II. Williamsburg, 2019: Driving
The fall of 2019 was probably the worst season of my life. I remember it in bits and pieces; hyperventilating outside Russian Literature class, escaping to the costume shop, driving and driving. I cut class at least twice a week, often more, and I wanted to die. Instead of acting on this, I drove. I had a light-blue Honda CRV and I would go down the Colonial Parkway until I hit Jamestown, and then sit in my car and wait.
I was waiting to feel better, or for it all to end. I wasn’t sure which was preferable, but one felt much more possible. In that waiting, I was alone. I ran away from everyone around me because I was afraid of them. I would call this an isolation, but a self-imposed one. People tried to reach out to me, and sometimes they succeeded, but I kept myself to myself that fall.
All I remember is sitting at the Sunoco, trying not to cry as I skipped my costume design class and then deciding to follow Richmond Road as far as it would take me. In all that isolation, I never prayed. It had already been nine months since I left the Church, and I was still afraid of what I might find if I opened the door behind which I kept God. I never prayed, but I begged. I begged for an end or a beginning, for a change. I went to the school psychiatrist and she prescribed me small doses of small pills, and nothing brought relief.
I was too numb to be angry, but the spiritual encounters I had in my isolation were always devastating. I would drive alone, listening to David Bowie, the closest thing I had to God, and the question always on my lips was why. Why had the world been bloodlet? Why had my life been robbed of meaning? Why did I feel like I was floating in a spacesuit, a million miles from earth?
I consider that time one of deep spiritual searching. I had a sacred reading book club where we read The Last Unicorn and treated it as holy, and that book, too, was a piece of isolation. Each of the characters, even as they build community, is on their own. And they encounter, in their solitude, something inexplicable. I encountered something inexplicable in my solitude, driving around Williamsburg, skipping classes, running away, but I was too far gone to interrogate it.

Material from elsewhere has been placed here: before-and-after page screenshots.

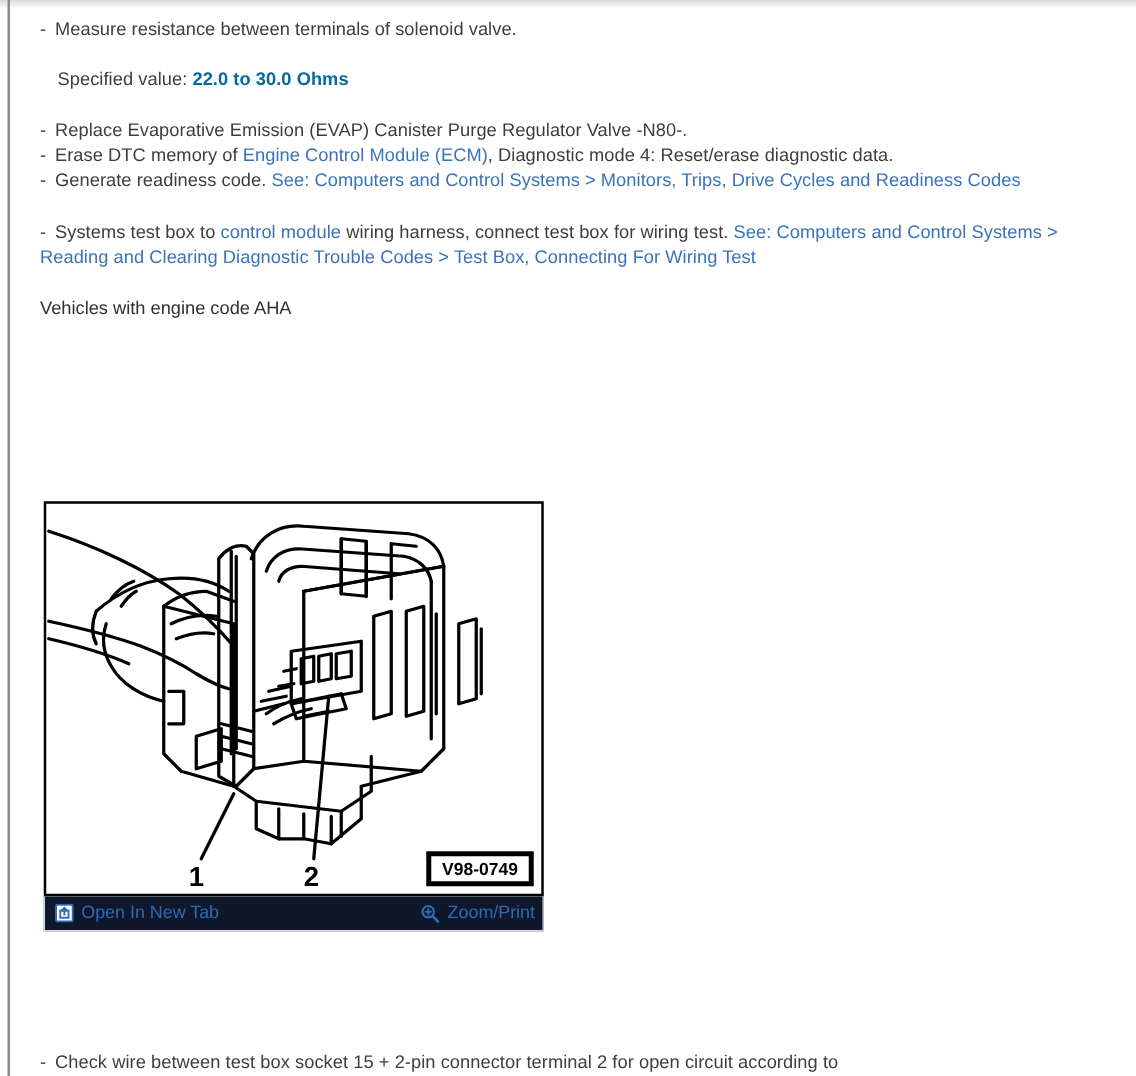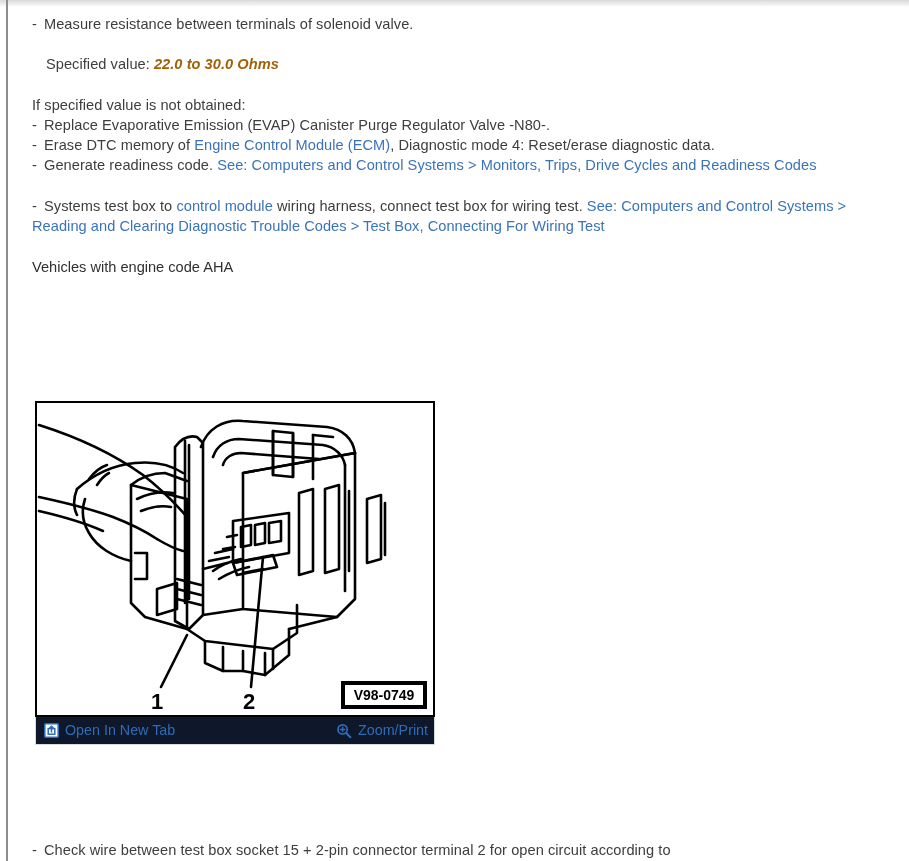--- a/index.html
+++ b/index.html
@@ -63,22 +63,21 @@
     white-space: normal;
   }
 
   .dash {
     display: inline-block;
     width: 12px;
   }
 
   b, .bold {
     font-weight: bold;
-    color: #a16207;
-    font-style: italic;
+    color: #0369a1;
   }
 
   a.link, .link {
     color: #3b73b9;
     text-decoration: none;
     cursor: pointer;
   }
 
   .heading {
     color: #303030;
@@ -150,21 +149,20 @@
 <div class="doc">
 
   <p class="para bullet-line"><span class="dash">-</span><span>Measure resistance between terminals of solenoid valve.</span></p>
 
   <div class="gap-sm"></div>
 
   <p class="para indent-1"><span>Specified value: </span><b>22.0 to 30.0 Ohms</b></p>
 
   <div class="gap-md"></div>
 
-  <p class="para">If specified value is not obtained:</p>
 
   <p class="para bullet-line"><span class="dash">-</span><span>Replace Evaporative Emission (EVAP) Canister Purge Regulator Valve -N80-.</span></p>
 
   <p class="para bullet-line"><span class="dash">-</span><span>Erase DTC memory of </span><a class="link">Engine Control Module (ECM)</a><span>, Diagnostic mode 4: Reset/erase diagnostic data.</span></p>
 
   <p class="para bullet-line"><span class="dash">-</span><span>Generate readiness code. </span><a class="link">See: Computers and Control Systems &gt; Monitors, Trips, Drive Cycles and Readiness Codes</a></p>
 
   <div class="gap-md"></div>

I was too far gone to hide from it, either.
III. Arlington, 2020: Walking
From March to August of 2020, I lived with my parents. I was the most stable I had been in years. I was on the right medication, I slept regularly, I was eating well. Despite the onset of the Pandemic, I was as happy as I had ever been in college. But it was undeniably a time of solitude. Especially once I graduated, I had nothing to do all day but apply for endless jobs and walk. I walked for hours, exploring the neighborhood I had lived in my whole life.
But the important thing about this time is that I did not actually accept solitude. These walks could have been reflective or emotionally significant, but they weren’t, because I wouldn’t allow it. After the fall, I didn’t want to face anything bigger than myself. I didn’t want to die, and I didn’t want to risk the desire returning. So I listened to podcasts, hours and hours of podcasts. I would set out from my parents house and turn right, walk up the grueling hill behind the elementary school, pass houses with enormous pine trees, sweat in the summer heat. And never did I allow myself quiet or space.
I asked big questions and I thought about forces beyond me; I was still in the sacred reading group, now focusing on The Silmarillion. But that was with other people. I could talk about these things without actually having to face them, because I was never on my own. My walks broke up the endless, boring days, but they did no more than that.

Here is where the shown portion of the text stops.